TRY IT:
Whatever appears in the records apart from pictures must be reproduced exactly.

DATA SUPPLIED:
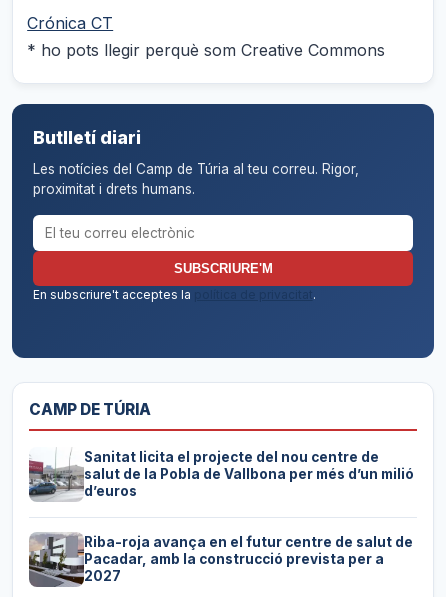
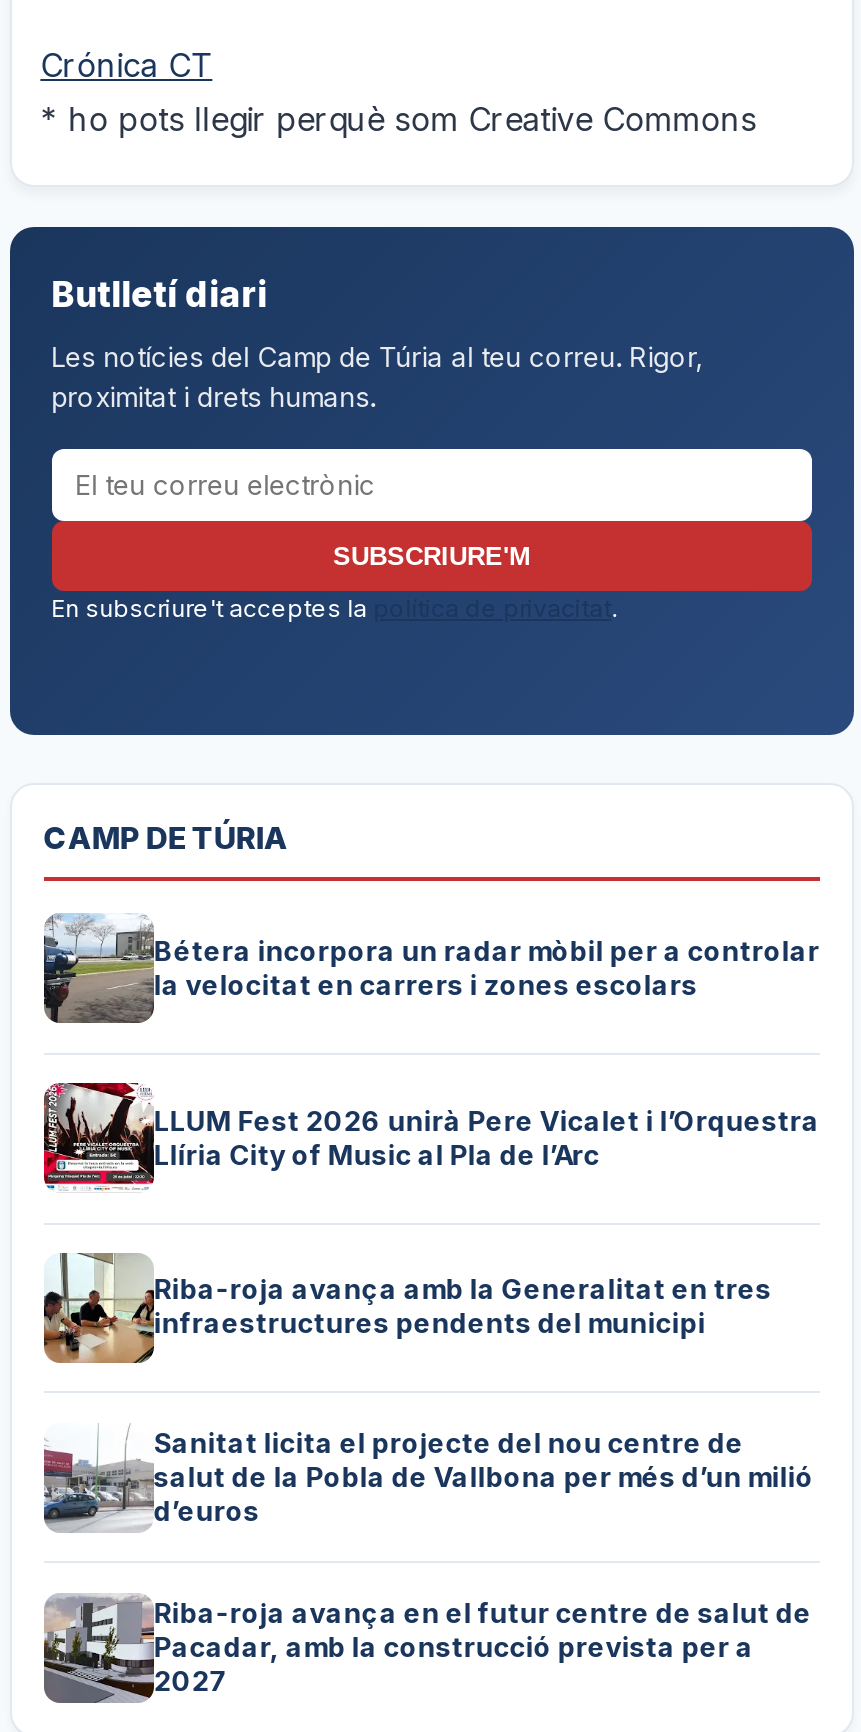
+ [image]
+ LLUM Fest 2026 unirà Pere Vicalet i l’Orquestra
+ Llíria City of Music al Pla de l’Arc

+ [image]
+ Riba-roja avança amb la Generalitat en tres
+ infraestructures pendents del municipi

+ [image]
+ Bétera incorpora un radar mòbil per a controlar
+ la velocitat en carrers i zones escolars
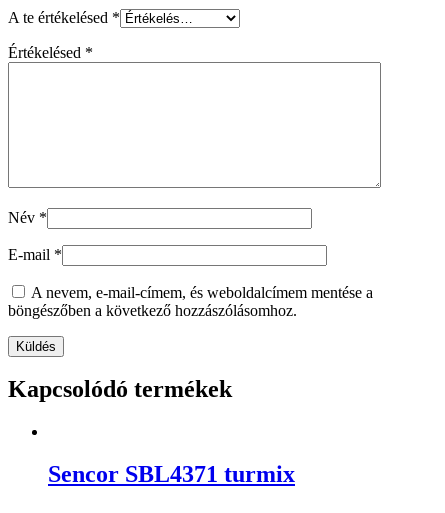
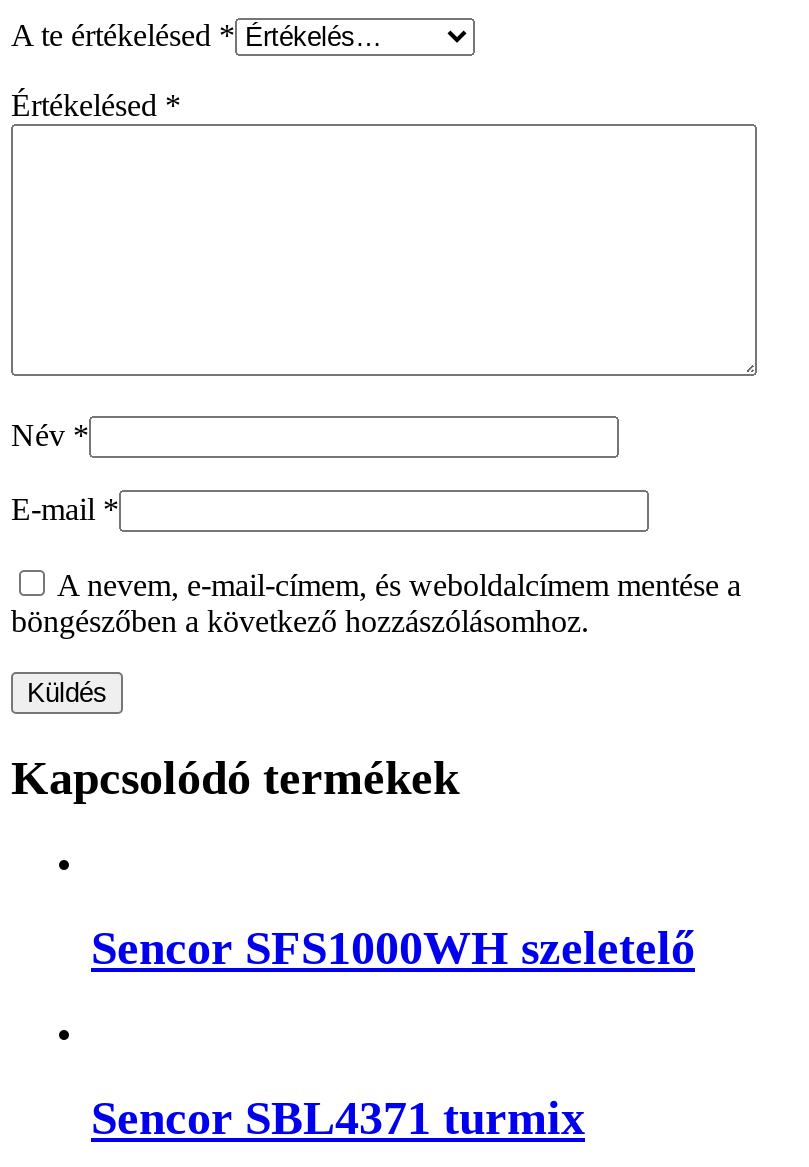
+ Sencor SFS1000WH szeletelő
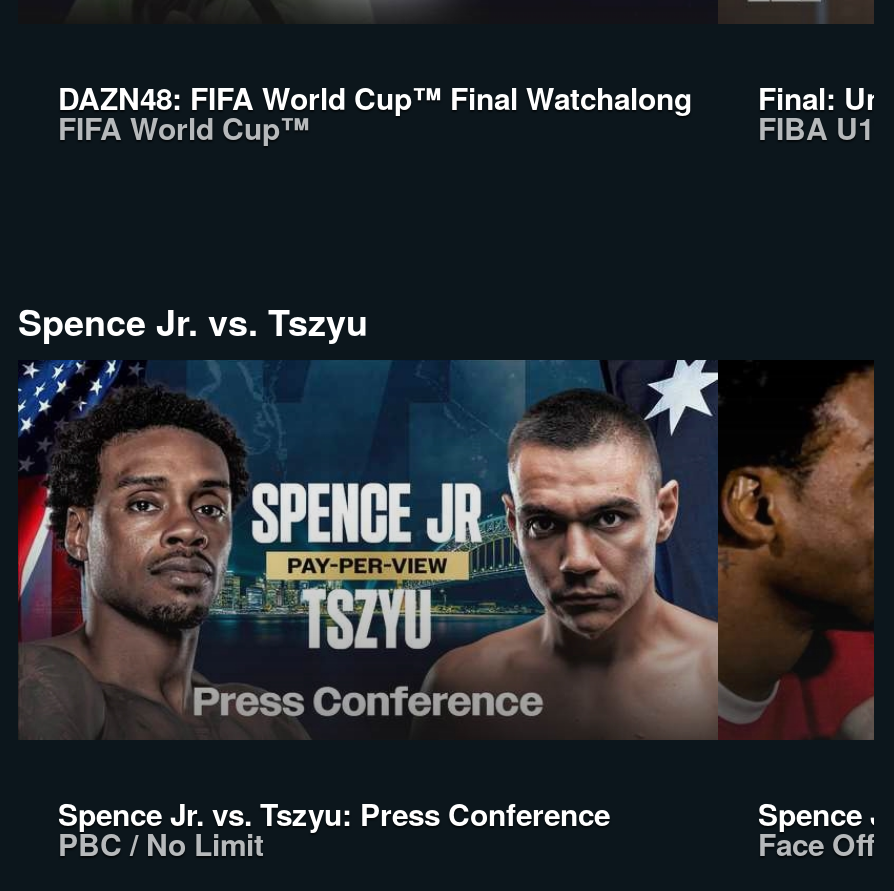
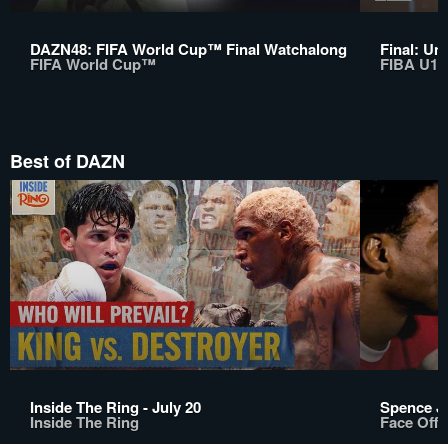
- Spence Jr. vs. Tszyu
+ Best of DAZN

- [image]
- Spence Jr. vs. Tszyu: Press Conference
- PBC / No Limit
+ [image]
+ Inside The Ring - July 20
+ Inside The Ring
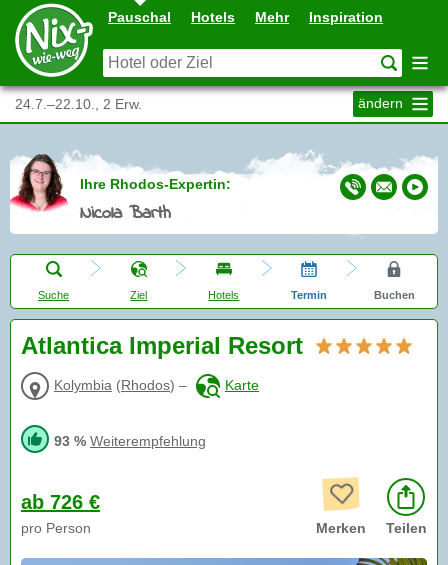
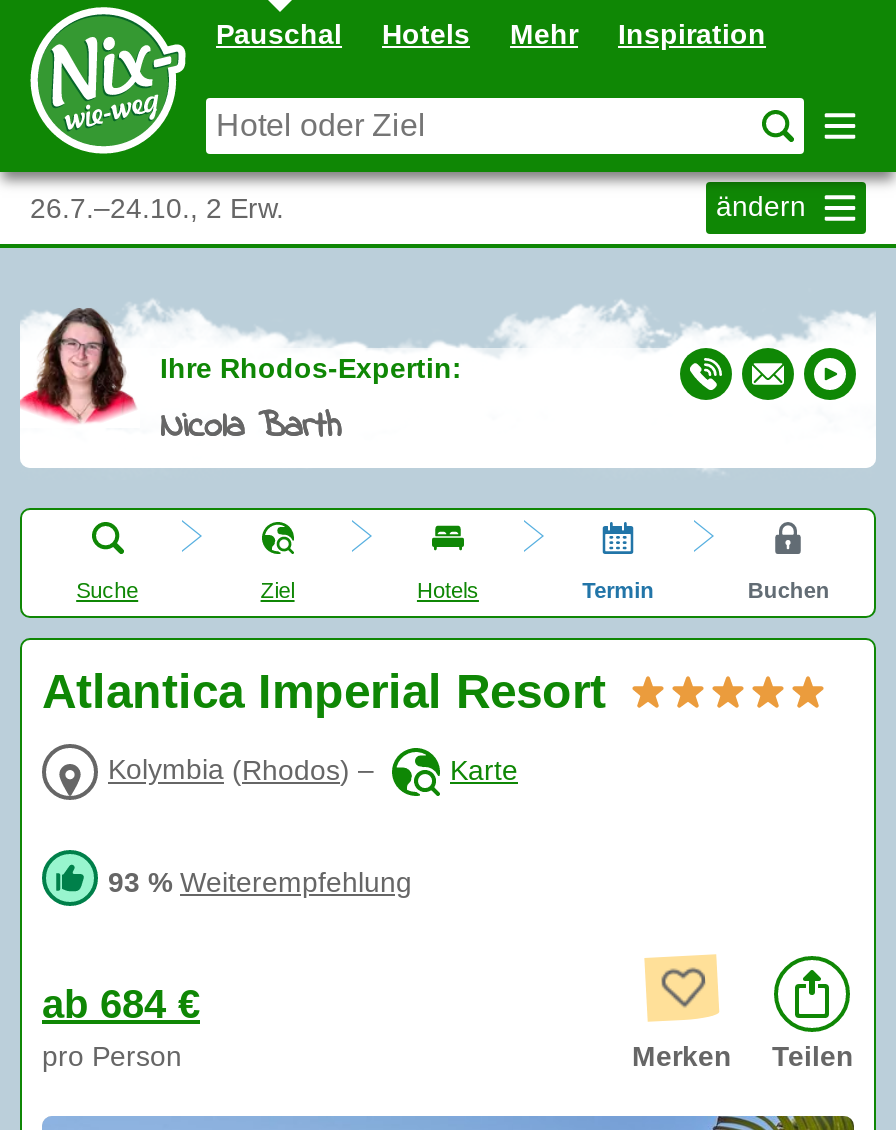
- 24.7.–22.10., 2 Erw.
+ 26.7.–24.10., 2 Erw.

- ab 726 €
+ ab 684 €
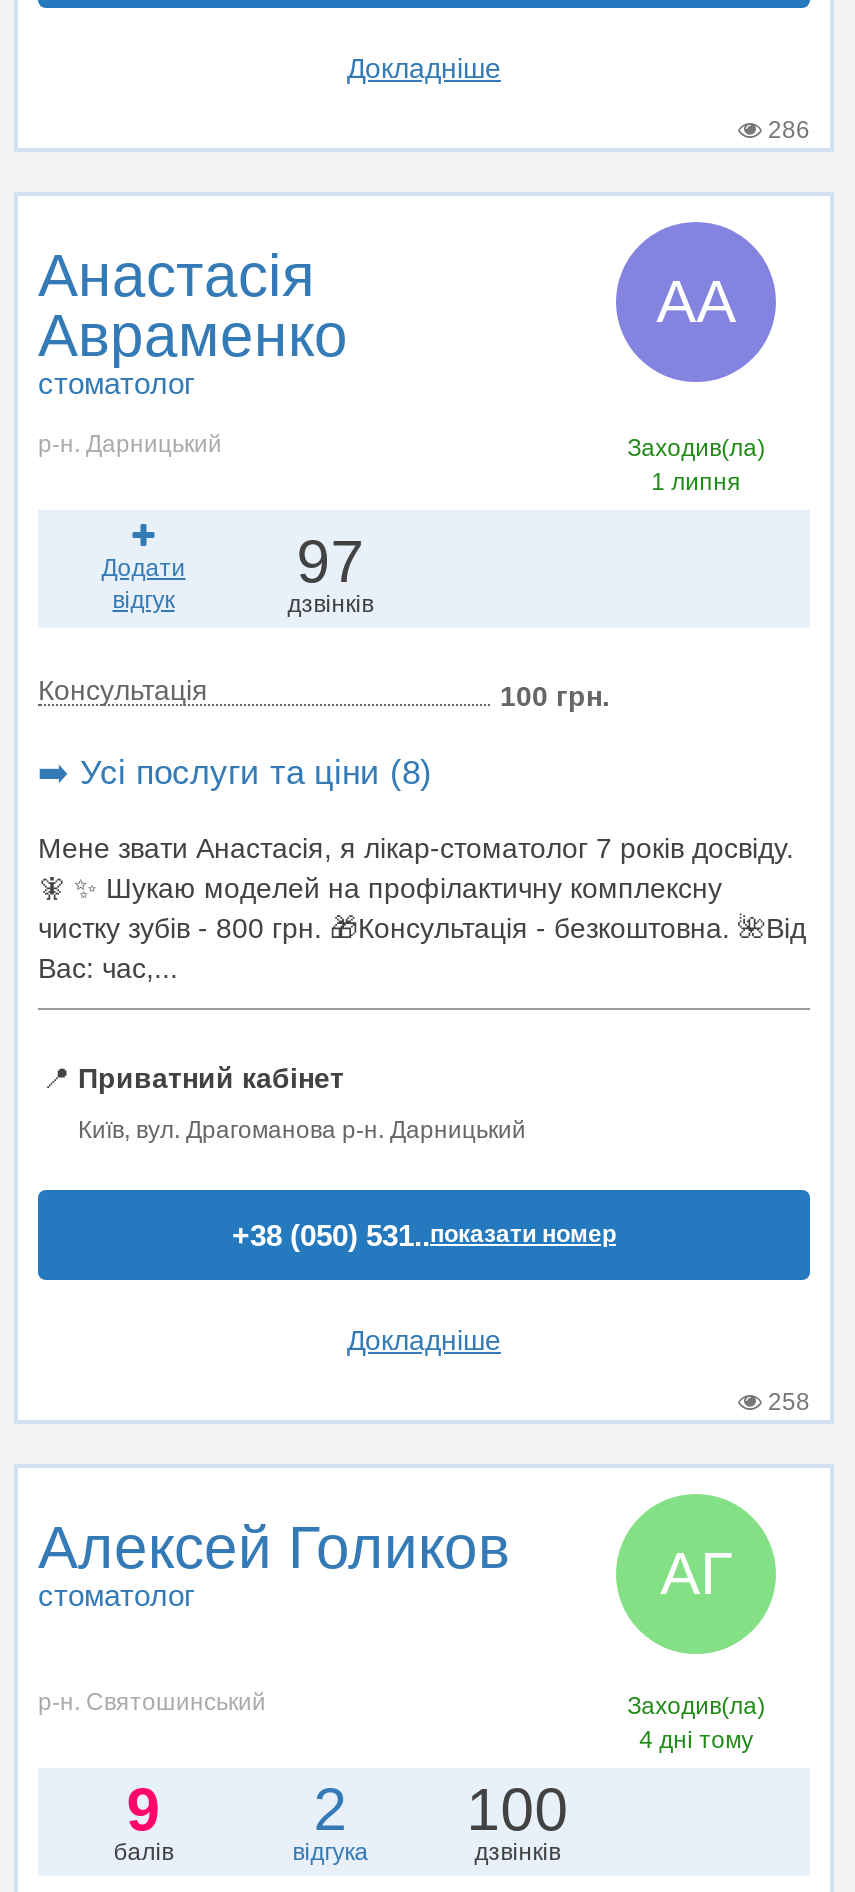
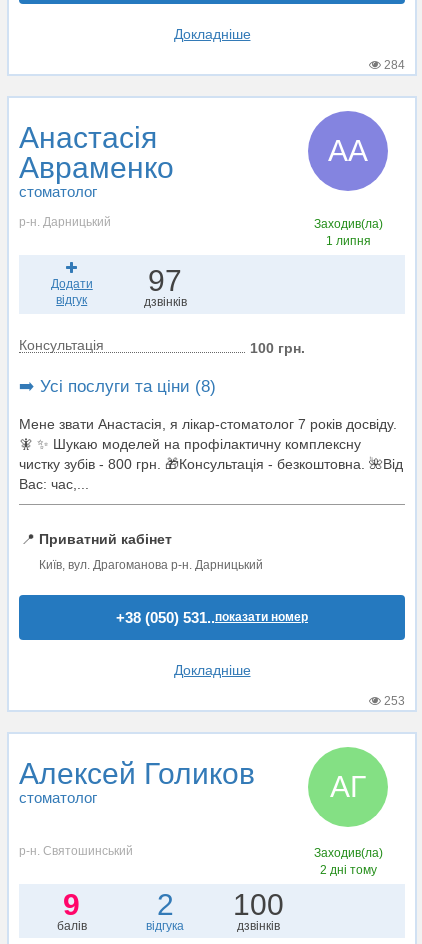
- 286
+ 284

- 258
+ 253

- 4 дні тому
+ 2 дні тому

WRITTEN ANSWER:
+ [image]
+ LLUM Fest 2026 unirà Pere Vicalet i l’Orquestra
+ Llíria City of Music al Pla de l’Arc

+ [image]
+ Riba-roja avança amb la Generalitat en tres
+ infraestructures pendents del municipi

+ [image]
+ Bétera incorpora un radar mòbil per a controlar
+ la velocitat en carrers i zones escolars
+ Sencor SFS1000WH szeletelő
- Spence Jr. vs. Tszyu
+ Best of DAZN

- [image]
- Spence Jr. vs. Tszyu: Press Conference
- PBC / No Limit
+ [image]
+ Inside The Ring - July 20
+ Inside The Ring
- 24.7.–22.10., 2 Erw.
+ 26.7.–24.10., 2 Erw.

- ab 726 €
+ ab 684 €
- 286
+ 284

- 258
+ 253

- 4 дні тому
+ 2 дні тому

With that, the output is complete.